WHAT YOU SHOULD DO: The required output is the line with "July 24, 2026" plus all lines that follow it to the end of the listing below, written out exactly, with no pictures.

DATA SHOWN:
==*==

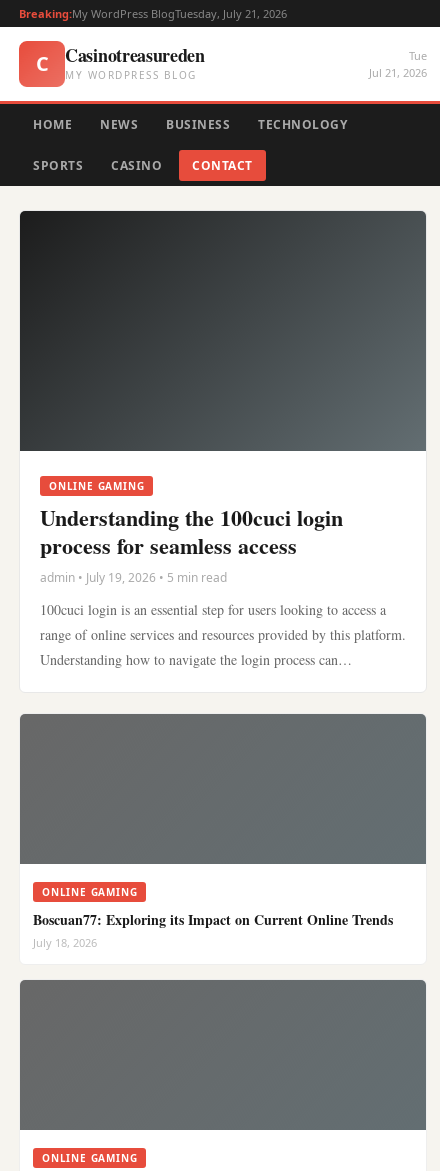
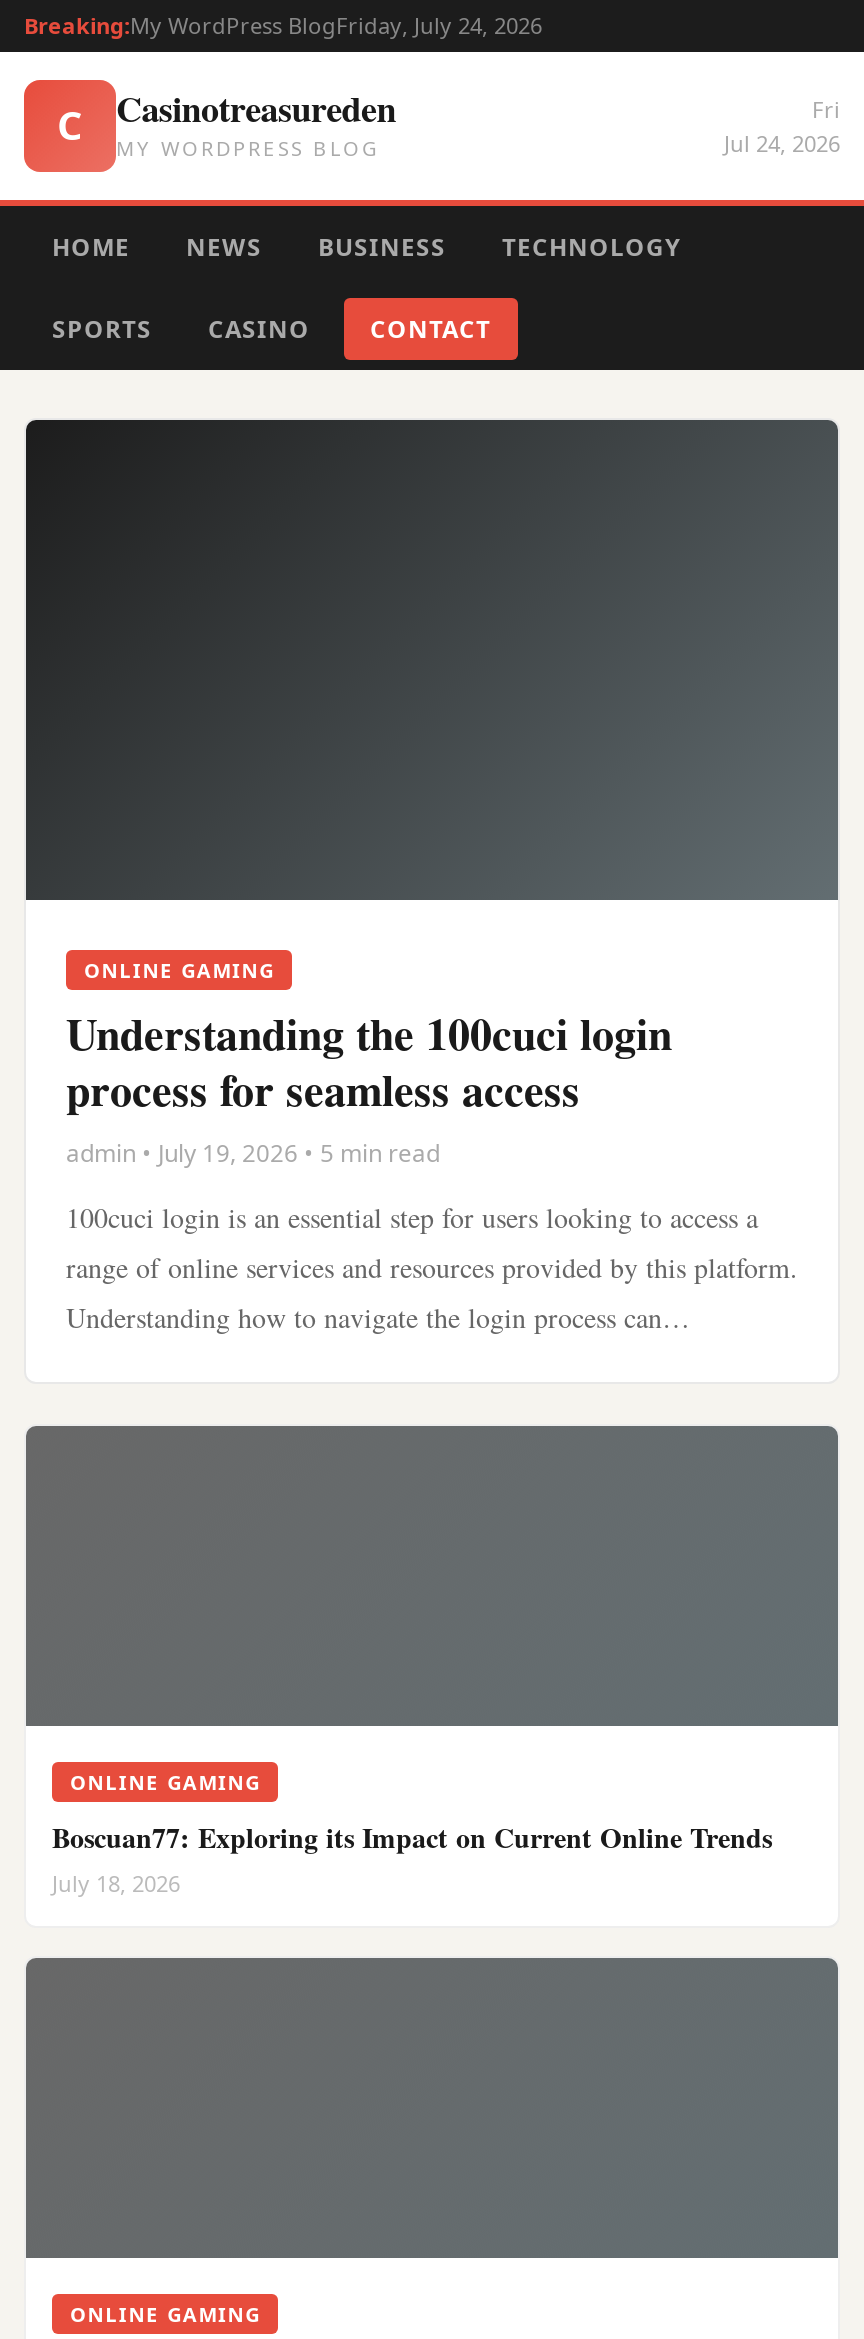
- Breaking:My WordPress BlogTuesday, July 21, 2026
+ Breaking:My WordPress BlogFriday, July 24, 2026

- Tue
- Jul 21, 2026
+ Fri
+ Jul 24, 2026
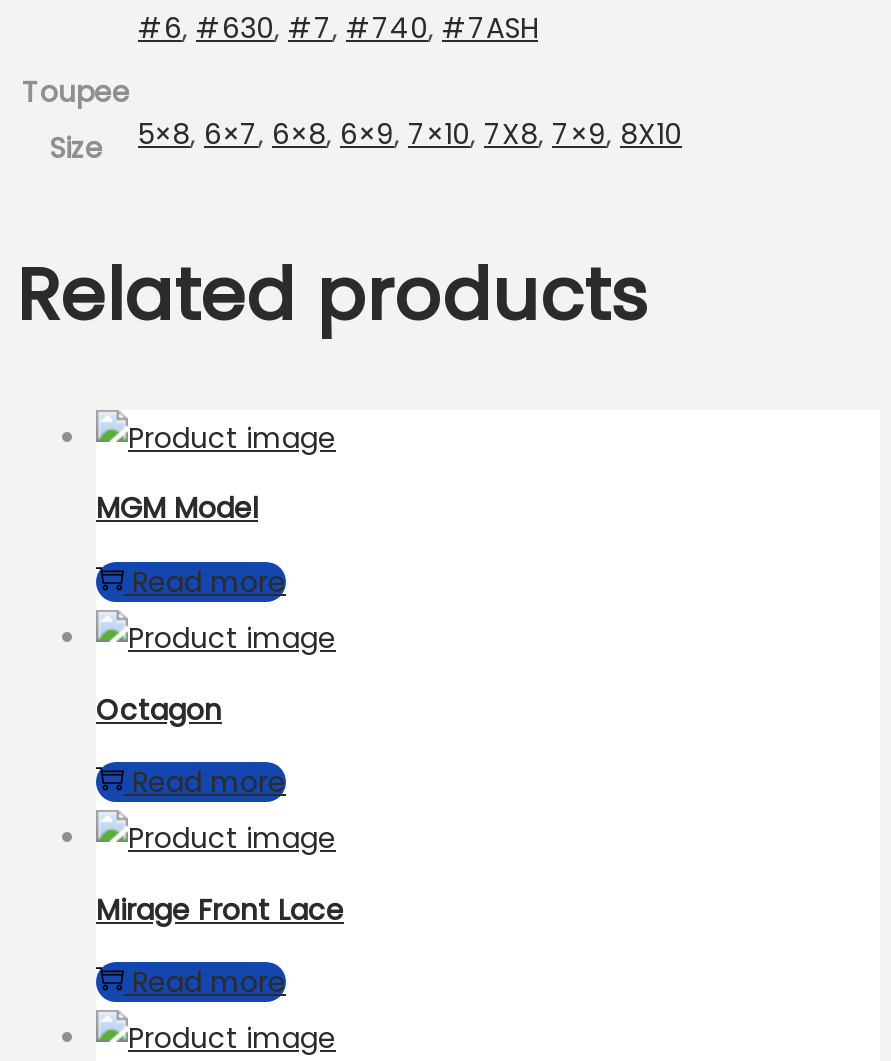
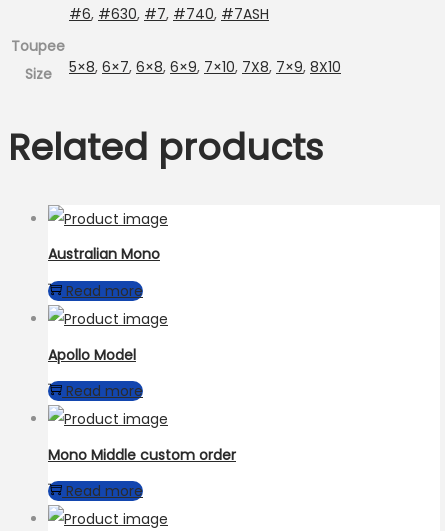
- MGM Model
+ Australian Mono

- Octagon
+ Apollo Model

- Mirage Front Lace
+ Mono Middle custom order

==*==

YOUR RESPONSE:
+ Breaking:My WordPress BlogFriday, July 24, 2026

- Tue
- Jul 21, 2026
+ Fri
+ Jul 24, 2026
- MGM Model
+ Australian Mono

- Octagon
+ Apollo Model

- Mirage Front Lace
+ Mono Middle custom order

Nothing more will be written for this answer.